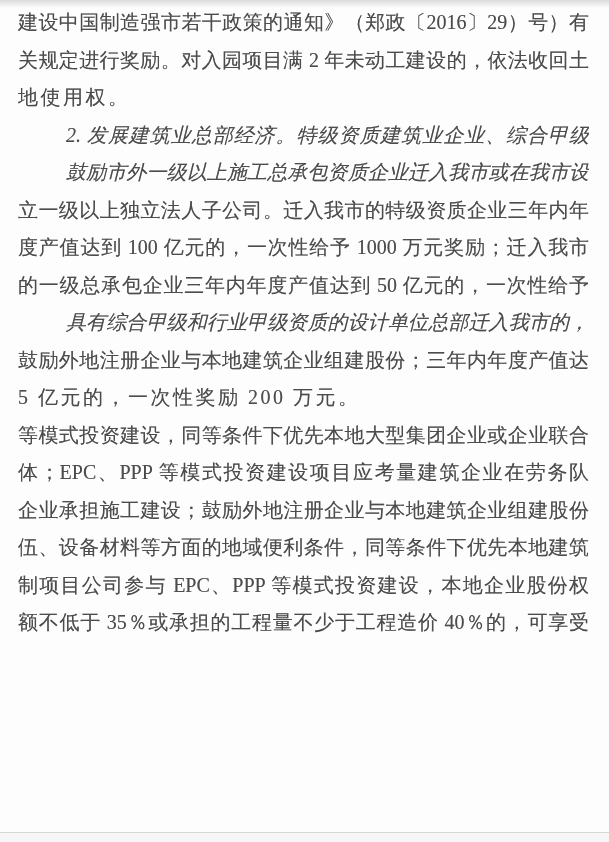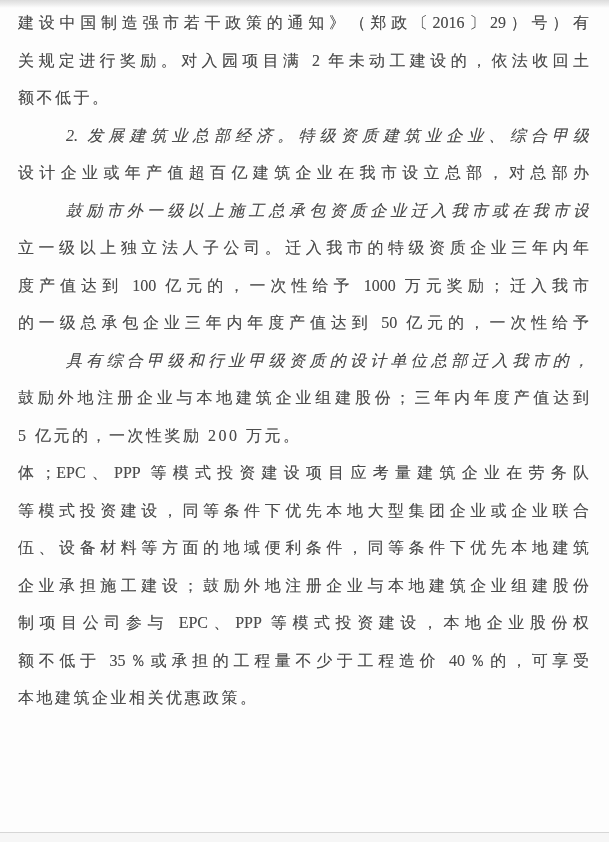"建设中国制造强市若干政策的通知》（郑政〔2016〕29）号）有" .doc-body { font-size: 16px -> 20px }
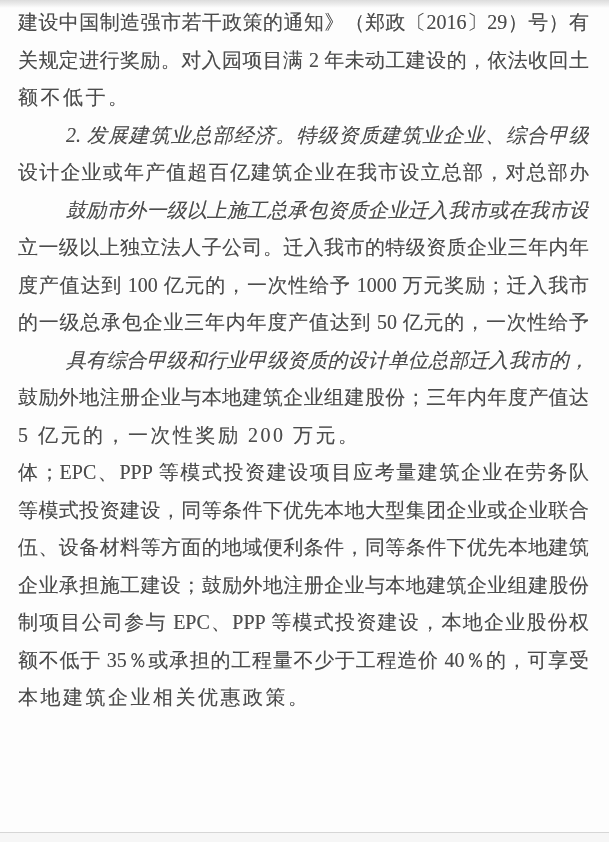"额不低于。" div.line { text: 额不低于 -> 地使用权 }
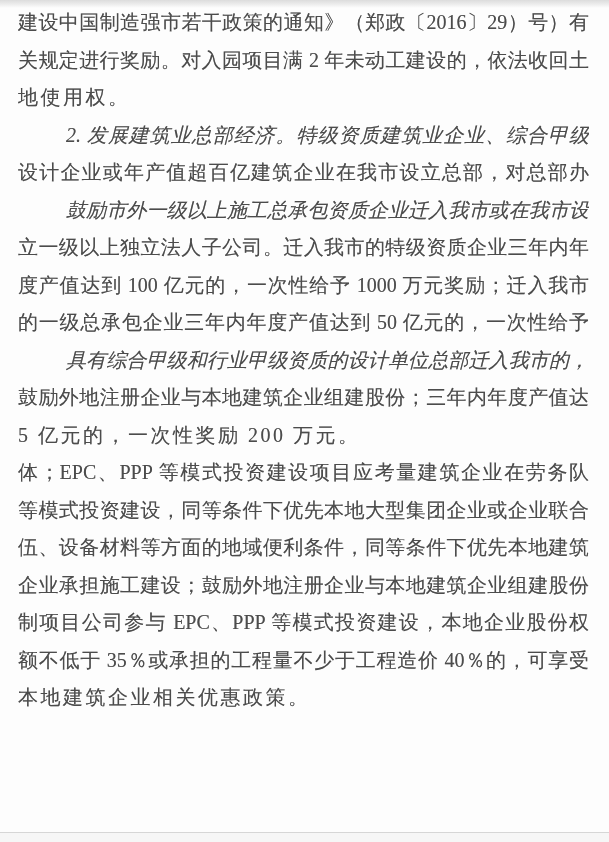"设计企业或年产值超百亿建筑企业在我市设立总部，对总部办" div.line { html: <div>设计企业或年产值超百亿建筑企业在我市设立总部，对总部办</div> -> none }
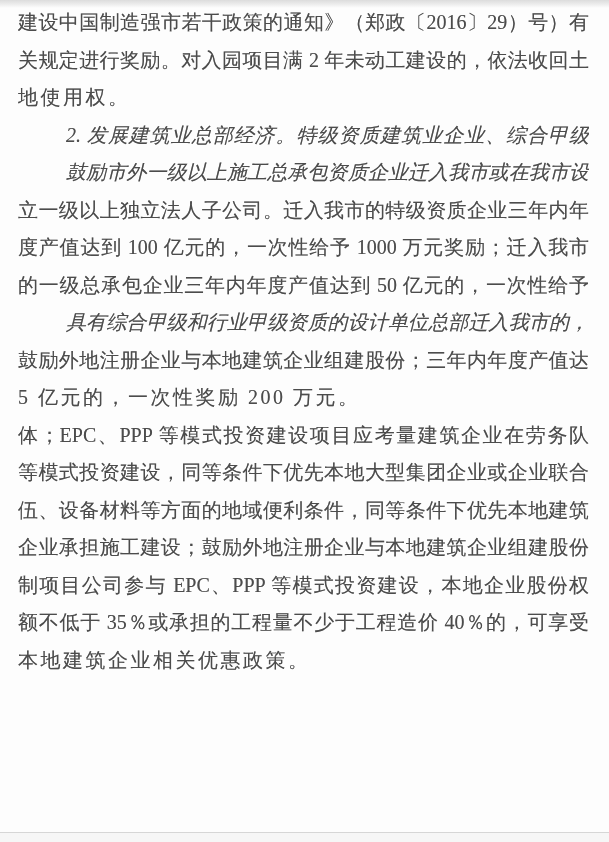"体；EPC、PPP 等模式投资建设项目应考量建筑企业在劳务队" div.line { order: before "等模式投资建设，同等条件下优先本地大型集团企业或企业联合" -> after "等模式投资建设，同等条件下优先本地大型集团企业或企业联合" }
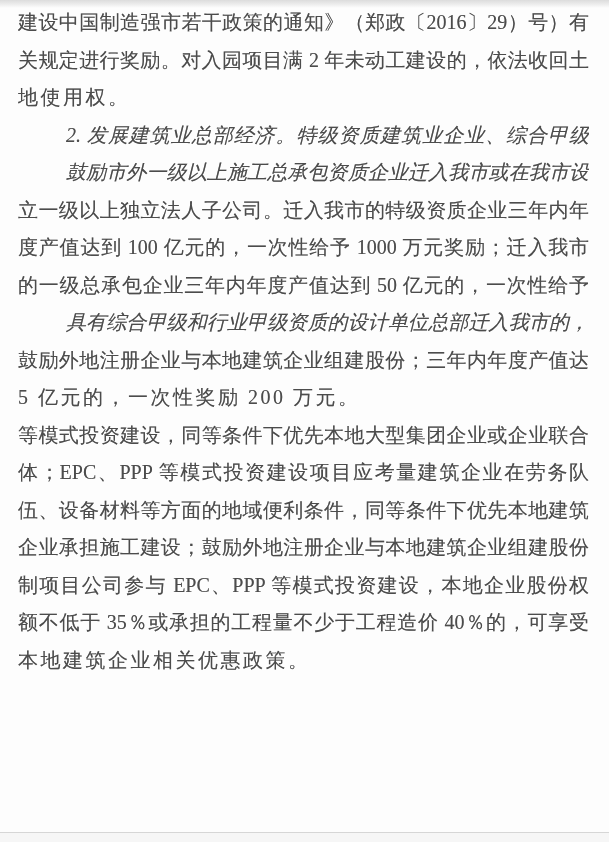"伍、设备材料等方面的地域便利条件，同等条件下优先本地建筑" div.line { order: before "企业承担施工建设；鼓励外地注册企业与本地建筑企业组建股份" -> after "企业承担施工建设；鼓励外地注册企业与本地建筑企业组建股份" }
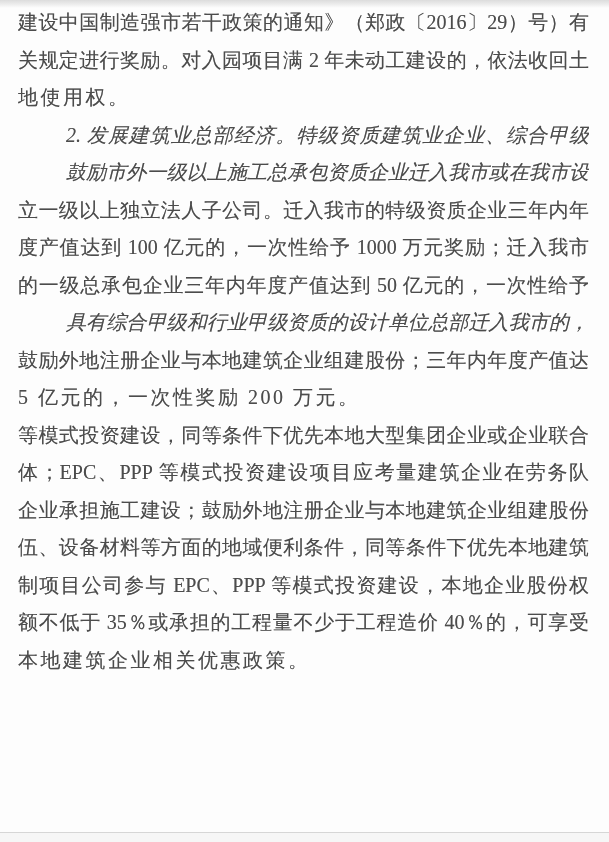"本地建筑企业相关优惠政策。" div.line { html: <div>本地建筑企业相关优惠政策。</div> -> none }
..............................
EXERCISE INSTRUCTIONS
Please print the data above in its entirety, exactly, but without any picture.

ANSWER
"建设中国制造强市若干政策的通知》（郑政〔2016〕29）号）有" .doc-body { font-size: 16px -> 20px }
"额不低于。" div.line { text: 额不低于 -> 地使用权 }
"设计企业或年产值超百亿建筑企业在我市设立总部，对总部办" div.line { html: <div>设计企业或年产值超百亿建筑企业在我市设立总部，对总部办</div> -> none }
"体；EPC、PPP 等模式投资建设项目应考量建筑企业在劳务队" div.line { order: before "等模式投资建设，同等条件下优先本地大型集团企业或企业联合" -> after "等模式投资建设，同等条件下优先本地大型集团企业或企业联合" }
"伍、设备材料等方面的地域便利条件，同等条件下优先本地建筑" div.line { order: before "企业承担施工建设；鼓励外地注册企业与本地建筑企业组建股份" -> after "企业承担施工建设；鼓励外地注册企业与本地建筑企业组建股份" }
"本地建筑企业相关优惠政策。" div.line { html: <div>本地建筑企业相关优惠政策。</div> -> none }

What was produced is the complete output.